Wpis w paszport otrzymany o 6:07 🙂
Następnie DutyFree – sklepy droższe niż w Wenezueli, więc jedyne zakupy jakie zrobiłem to kolumbijska kawa.
Przejście do bramek! To było coś, to było to co ogląda się na filmach o Kolumbii. Najpierw standardowa bramka, tak jak zawsze na lotniskach, następnie, pomimo niezapiszczenia na bramce, rączki do góry i konrola tyou „obmacywanie”, później widoczni byli żołnierze po obu stronach korytarza z jednym na środku który kierował każdego z pasażerów na totalną kontrolę bagażu podręcznego. Moja torba z notebookiem była dobrze obmacana, wszystko przejrzane. Szok!
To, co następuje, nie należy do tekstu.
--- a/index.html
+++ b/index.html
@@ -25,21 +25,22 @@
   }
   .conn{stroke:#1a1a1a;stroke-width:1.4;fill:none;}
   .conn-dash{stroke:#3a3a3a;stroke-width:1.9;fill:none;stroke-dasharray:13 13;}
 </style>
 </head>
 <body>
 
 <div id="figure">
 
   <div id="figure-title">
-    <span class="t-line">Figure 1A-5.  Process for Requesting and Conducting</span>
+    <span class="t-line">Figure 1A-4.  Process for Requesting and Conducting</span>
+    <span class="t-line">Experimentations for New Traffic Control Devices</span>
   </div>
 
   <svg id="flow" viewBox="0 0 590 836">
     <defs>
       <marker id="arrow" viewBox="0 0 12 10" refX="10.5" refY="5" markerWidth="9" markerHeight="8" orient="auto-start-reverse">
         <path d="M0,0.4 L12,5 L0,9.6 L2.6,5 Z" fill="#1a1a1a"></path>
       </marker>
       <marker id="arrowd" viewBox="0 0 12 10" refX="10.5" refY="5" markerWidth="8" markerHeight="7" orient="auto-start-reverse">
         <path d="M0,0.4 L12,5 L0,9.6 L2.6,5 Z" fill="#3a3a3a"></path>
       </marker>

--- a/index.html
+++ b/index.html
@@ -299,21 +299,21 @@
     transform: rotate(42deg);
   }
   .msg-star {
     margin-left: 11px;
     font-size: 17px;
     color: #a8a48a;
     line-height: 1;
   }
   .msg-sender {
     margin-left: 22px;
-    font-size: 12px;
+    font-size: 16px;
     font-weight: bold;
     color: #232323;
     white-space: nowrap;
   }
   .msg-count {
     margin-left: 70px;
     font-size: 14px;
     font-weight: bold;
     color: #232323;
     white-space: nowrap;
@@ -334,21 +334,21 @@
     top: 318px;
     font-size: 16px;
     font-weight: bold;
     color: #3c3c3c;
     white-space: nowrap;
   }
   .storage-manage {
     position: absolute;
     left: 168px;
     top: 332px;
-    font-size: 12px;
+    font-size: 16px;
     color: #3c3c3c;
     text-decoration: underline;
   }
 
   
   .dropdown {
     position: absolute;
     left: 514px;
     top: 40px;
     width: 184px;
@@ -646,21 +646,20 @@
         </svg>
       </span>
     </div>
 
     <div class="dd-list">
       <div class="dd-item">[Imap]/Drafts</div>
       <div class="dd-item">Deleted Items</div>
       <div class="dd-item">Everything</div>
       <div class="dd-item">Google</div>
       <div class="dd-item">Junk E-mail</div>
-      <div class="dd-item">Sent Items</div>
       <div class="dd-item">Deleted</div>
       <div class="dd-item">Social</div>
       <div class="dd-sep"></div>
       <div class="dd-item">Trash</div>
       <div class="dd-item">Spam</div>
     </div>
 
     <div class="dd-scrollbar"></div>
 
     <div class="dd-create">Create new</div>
Po przekroczeniu wszystkich kontroli, następny szok, na tym lotnisku, pomimo braku palaczy jest sala dla palących! Napaliłem się za całą podróż do Frankfurtu, ponieważ jak już wcześniej pisałem w Caracas zakaz palenia obowiązuje na całym lotnisku.
Kiedy przylatuje się do innego państwa z Kolumbii, sprawdzenie bagażu, czy przejście przez bramkę trwa dużo dużo dłużej niż z innego kraju. Będąc w Caracas, miałem prześwietlany pasek od spodni DWA RAZY!.
Podczas oczekiwania na samolot, czytając po raz drugi Cień wiatru Carlosa Ruiza Zafóna, przysiadł się człowieczek który nie za bardzo znał angielski ale zaczął rysować moją karytkaturę. Pomimo braku Venezuelskiej waluty – udało mi się zapłacić w kolumbijskich pesos.
Część dalsza jutro, ponieważ jest 0:40 polskiego czasu, a ja powinienem pójść do pracy, a co za tym idzie przespać się chociaż chwilę.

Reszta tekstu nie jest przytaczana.